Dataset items
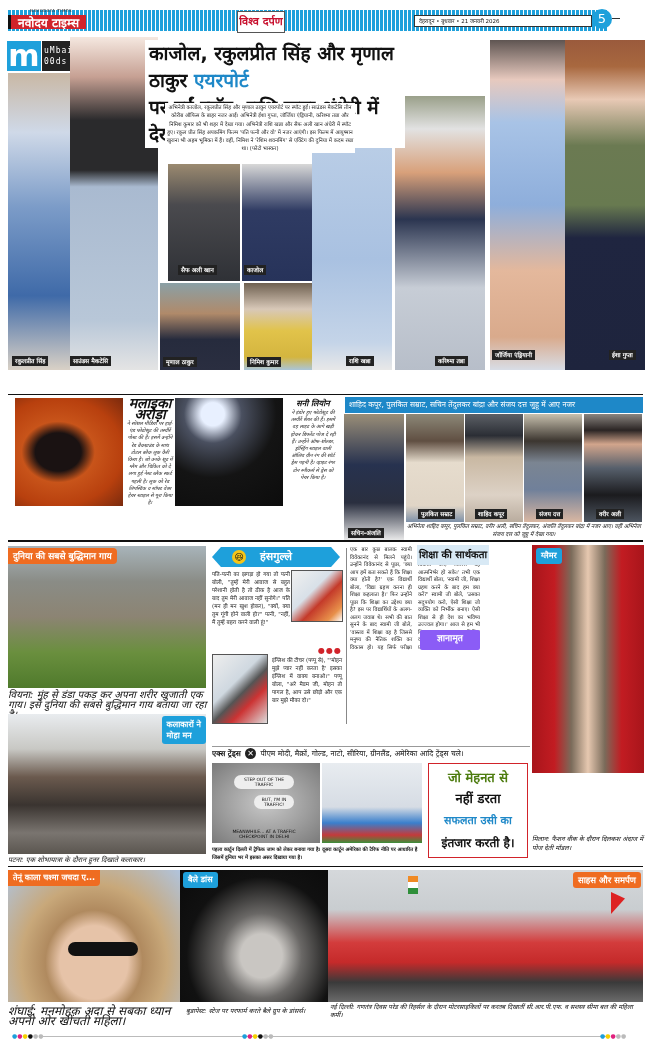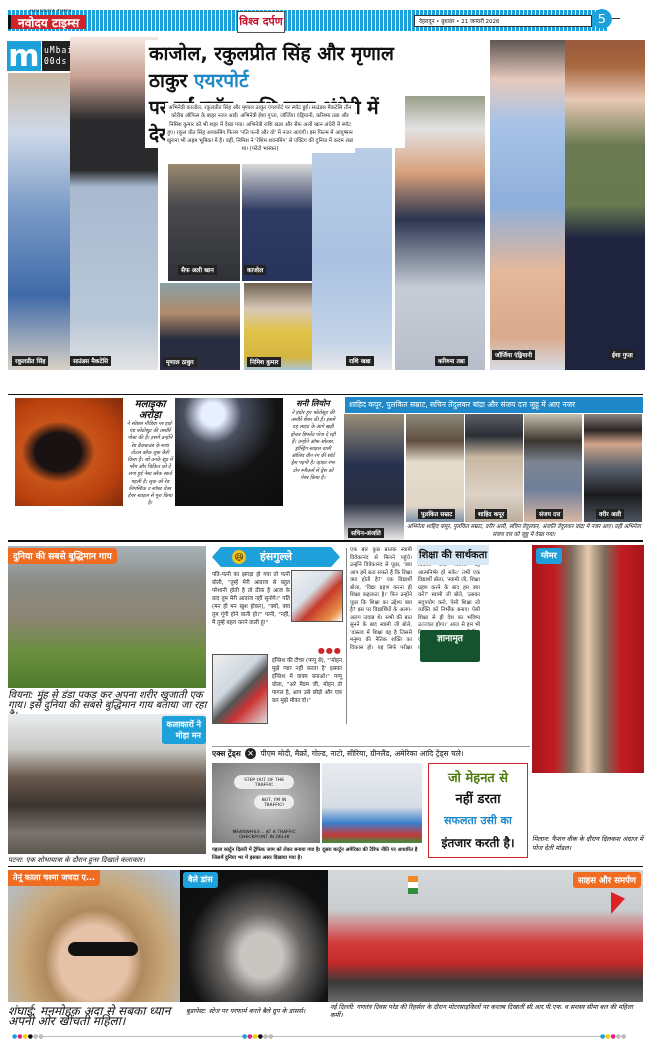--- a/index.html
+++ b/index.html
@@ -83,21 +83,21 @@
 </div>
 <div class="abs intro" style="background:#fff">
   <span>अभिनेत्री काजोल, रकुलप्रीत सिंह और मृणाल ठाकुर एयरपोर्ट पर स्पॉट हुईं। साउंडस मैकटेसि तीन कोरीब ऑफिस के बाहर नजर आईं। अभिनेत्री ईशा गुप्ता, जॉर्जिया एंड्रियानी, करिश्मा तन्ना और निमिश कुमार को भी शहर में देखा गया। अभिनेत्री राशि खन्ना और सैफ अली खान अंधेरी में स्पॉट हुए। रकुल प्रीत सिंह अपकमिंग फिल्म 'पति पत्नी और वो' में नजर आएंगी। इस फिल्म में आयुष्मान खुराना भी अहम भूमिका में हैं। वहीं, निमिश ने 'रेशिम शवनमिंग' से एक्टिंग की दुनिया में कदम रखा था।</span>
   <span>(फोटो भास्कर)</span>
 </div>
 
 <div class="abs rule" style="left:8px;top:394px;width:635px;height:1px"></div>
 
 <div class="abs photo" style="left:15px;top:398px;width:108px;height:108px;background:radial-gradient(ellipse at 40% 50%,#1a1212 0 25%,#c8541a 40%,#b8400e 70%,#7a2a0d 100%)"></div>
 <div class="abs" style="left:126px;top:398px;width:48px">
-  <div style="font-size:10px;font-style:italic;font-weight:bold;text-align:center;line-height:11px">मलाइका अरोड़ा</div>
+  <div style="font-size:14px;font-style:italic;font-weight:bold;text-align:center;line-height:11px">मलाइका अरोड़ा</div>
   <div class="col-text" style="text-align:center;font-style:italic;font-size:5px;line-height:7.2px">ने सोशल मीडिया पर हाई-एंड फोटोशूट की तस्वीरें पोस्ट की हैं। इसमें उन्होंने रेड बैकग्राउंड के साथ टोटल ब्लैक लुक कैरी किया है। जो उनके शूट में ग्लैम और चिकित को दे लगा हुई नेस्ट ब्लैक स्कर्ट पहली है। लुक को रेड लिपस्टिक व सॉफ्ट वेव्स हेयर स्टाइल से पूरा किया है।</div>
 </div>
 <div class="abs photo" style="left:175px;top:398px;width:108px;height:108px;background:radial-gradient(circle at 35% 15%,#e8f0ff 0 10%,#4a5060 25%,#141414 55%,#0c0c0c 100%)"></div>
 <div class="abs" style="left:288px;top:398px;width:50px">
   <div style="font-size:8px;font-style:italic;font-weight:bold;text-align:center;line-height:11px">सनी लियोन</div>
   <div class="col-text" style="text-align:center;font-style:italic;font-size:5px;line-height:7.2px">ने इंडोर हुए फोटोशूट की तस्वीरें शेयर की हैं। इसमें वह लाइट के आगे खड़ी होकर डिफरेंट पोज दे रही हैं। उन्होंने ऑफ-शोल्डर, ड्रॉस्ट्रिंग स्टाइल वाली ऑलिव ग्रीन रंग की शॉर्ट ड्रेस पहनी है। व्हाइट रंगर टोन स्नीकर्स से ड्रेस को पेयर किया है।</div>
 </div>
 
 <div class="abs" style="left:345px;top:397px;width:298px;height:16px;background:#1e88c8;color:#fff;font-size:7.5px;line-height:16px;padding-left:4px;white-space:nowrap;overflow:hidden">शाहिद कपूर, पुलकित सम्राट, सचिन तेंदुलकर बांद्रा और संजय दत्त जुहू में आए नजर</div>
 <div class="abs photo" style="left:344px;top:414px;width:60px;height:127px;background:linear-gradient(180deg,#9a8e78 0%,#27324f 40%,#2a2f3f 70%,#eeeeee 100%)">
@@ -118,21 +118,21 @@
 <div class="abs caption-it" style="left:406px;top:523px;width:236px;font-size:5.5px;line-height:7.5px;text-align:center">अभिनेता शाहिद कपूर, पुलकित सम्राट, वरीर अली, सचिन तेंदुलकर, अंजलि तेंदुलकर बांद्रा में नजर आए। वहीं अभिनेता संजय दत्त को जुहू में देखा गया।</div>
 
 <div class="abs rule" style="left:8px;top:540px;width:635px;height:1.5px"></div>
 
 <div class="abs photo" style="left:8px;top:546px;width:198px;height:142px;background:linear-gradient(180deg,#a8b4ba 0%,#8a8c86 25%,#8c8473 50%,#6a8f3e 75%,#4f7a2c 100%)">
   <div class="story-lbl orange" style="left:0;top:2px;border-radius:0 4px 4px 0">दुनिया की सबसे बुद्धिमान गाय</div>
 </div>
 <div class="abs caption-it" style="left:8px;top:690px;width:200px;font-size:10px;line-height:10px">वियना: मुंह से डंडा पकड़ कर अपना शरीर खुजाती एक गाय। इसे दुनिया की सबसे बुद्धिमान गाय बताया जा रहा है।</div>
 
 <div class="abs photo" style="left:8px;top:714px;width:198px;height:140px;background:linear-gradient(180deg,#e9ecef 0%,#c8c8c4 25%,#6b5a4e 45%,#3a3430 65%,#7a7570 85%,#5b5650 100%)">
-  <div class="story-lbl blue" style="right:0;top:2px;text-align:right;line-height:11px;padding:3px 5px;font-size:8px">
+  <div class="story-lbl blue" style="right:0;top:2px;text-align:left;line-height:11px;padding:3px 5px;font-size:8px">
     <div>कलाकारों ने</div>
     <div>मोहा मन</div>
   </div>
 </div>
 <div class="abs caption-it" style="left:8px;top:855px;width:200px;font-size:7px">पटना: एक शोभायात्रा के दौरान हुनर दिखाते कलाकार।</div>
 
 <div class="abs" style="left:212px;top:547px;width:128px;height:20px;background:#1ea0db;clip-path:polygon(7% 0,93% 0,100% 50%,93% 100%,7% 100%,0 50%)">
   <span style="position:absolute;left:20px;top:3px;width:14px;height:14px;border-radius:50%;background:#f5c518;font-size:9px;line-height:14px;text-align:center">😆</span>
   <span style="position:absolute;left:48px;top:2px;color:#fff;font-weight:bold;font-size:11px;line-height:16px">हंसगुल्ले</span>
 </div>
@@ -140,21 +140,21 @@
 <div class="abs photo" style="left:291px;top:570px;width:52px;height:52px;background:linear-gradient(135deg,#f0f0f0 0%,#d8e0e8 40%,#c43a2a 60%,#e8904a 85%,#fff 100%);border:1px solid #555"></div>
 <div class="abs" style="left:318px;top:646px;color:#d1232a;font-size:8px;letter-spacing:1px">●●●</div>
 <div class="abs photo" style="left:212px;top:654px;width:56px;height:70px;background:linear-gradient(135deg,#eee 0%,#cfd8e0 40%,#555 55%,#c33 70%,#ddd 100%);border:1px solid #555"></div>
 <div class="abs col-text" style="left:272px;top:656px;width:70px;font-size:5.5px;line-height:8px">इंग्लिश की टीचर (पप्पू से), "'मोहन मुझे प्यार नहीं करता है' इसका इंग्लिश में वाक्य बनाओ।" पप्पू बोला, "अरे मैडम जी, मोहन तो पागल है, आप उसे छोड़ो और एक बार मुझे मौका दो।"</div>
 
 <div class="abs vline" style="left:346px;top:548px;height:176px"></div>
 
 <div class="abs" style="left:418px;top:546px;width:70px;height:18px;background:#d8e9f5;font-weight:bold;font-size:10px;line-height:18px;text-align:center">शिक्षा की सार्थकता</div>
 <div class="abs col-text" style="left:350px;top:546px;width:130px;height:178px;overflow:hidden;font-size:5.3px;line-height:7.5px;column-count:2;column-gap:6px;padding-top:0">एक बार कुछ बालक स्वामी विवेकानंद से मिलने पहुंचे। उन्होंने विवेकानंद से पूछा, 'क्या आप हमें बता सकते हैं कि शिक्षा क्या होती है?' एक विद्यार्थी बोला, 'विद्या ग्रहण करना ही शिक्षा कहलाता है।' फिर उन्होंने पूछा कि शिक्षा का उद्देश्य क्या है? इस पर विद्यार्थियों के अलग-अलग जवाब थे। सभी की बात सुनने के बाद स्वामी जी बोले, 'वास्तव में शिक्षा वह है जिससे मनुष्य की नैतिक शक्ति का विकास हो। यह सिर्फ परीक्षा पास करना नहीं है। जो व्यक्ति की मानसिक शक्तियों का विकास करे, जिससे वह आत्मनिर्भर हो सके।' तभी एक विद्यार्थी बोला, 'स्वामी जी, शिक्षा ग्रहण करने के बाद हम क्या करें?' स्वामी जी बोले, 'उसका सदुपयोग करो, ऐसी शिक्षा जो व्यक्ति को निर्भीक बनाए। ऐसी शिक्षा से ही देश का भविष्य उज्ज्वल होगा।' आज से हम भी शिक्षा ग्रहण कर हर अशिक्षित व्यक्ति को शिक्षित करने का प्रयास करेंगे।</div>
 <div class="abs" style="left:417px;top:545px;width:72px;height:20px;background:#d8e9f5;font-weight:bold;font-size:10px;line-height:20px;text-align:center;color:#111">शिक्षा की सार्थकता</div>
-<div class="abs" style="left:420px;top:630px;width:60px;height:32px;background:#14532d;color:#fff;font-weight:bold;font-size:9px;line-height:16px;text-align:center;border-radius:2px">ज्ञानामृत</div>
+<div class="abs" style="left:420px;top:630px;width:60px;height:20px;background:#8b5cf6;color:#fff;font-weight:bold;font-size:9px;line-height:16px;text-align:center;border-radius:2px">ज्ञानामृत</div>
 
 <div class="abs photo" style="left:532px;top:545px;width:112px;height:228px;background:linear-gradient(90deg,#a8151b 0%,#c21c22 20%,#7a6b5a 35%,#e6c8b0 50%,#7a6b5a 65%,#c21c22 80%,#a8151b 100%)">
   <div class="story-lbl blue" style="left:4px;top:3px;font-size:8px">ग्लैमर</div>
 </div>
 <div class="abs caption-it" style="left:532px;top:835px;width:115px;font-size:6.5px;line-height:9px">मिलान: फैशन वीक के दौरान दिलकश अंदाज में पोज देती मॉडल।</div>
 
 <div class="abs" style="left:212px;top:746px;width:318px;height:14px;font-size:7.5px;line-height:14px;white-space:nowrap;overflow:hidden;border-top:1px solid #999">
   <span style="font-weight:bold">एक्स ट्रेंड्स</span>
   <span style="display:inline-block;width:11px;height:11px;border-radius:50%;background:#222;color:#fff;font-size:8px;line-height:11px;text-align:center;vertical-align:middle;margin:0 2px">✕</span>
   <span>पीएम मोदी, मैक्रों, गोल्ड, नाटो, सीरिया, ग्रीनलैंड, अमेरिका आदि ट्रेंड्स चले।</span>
==
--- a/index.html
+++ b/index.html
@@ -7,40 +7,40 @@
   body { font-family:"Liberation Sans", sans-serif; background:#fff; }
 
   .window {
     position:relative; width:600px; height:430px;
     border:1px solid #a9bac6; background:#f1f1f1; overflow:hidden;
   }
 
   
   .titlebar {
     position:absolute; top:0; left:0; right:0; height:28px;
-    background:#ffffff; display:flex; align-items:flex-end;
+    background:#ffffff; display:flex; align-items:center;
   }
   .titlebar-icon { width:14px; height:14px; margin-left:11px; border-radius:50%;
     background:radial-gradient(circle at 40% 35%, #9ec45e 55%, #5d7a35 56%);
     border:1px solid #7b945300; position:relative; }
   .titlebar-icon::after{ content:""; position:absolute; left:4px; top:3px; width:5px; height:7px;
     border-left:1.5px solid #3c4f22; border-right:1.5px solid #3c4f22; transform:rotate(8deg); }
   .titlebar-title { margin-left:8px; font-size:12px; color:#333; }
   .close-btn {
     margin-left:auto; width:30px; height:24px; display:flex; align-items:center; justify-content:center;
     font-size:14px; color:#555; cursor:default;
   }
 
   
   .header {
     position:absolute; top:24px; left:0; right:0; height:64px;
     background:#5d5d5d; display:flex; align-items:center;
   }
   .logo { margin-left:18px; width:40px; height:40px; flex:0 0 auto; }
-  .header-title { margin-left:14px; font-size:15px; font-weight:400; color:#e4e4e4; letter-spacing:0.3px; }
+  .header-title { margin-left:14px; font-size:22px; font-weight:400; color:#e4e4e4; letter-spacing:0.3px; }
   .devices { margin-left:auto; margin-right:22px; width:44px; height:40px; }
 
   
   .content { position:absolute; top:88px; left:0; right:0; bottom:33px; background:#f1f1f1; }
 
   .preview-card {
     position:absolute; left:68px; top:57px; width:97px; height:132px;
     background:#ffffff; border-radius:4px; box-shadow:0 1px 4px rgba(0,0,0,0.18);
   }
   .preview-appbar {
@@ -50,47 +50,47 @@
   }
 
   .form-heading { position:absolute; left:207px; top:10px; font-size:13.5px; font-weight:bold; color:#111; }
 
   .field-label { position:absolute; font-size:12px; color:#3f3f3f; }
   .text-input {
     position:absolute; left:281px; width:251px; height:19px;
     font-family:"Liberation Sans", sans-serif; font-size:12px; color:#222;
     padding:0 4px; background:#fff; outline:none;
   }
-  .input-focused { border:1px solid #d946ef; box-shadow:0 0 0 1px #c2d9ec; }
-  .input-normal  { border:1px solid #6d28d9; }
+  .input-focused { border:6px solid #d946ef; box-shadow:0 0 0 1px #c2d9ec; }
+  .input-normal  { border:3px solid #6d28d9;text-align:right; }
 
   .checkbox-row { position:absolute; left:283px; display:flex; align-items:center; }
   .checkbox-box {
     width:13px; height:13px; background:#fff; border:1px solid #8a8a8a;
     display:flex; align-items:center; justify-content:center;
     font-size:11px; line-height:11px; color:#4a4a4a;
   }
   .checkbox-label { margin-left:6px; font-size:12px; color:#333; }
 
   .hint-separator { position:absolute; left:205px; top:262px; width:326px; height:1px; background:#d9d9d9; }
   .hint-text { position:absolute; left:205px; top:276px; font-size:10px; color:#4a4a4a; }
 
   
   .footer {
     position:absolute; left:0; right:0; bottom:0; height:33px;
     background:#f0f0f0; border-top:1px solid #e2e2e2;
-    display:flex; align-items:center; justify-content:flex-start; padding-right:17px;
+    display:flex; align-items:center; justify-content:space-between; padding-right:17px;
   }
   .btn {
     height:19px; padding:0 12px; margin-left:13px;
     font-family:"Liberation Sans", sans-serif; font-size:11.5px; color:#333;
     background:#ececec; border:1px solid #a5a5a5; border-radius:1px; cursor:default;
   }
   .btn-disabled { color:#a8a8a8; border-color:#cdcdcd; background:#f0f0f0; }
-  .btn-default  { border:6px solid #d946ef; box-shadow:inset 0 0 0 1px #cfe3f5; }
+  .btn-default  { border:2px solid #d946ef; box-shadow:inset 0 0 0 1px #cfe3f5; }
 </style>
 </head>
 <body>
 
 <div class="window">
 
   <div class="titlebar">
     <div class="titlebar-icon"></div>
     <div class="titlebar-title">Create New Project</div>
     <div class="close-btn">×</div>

#### Task objective:
Check every line of the data for the word "ffffff". The response is the count alone.

#### Problem solution:
3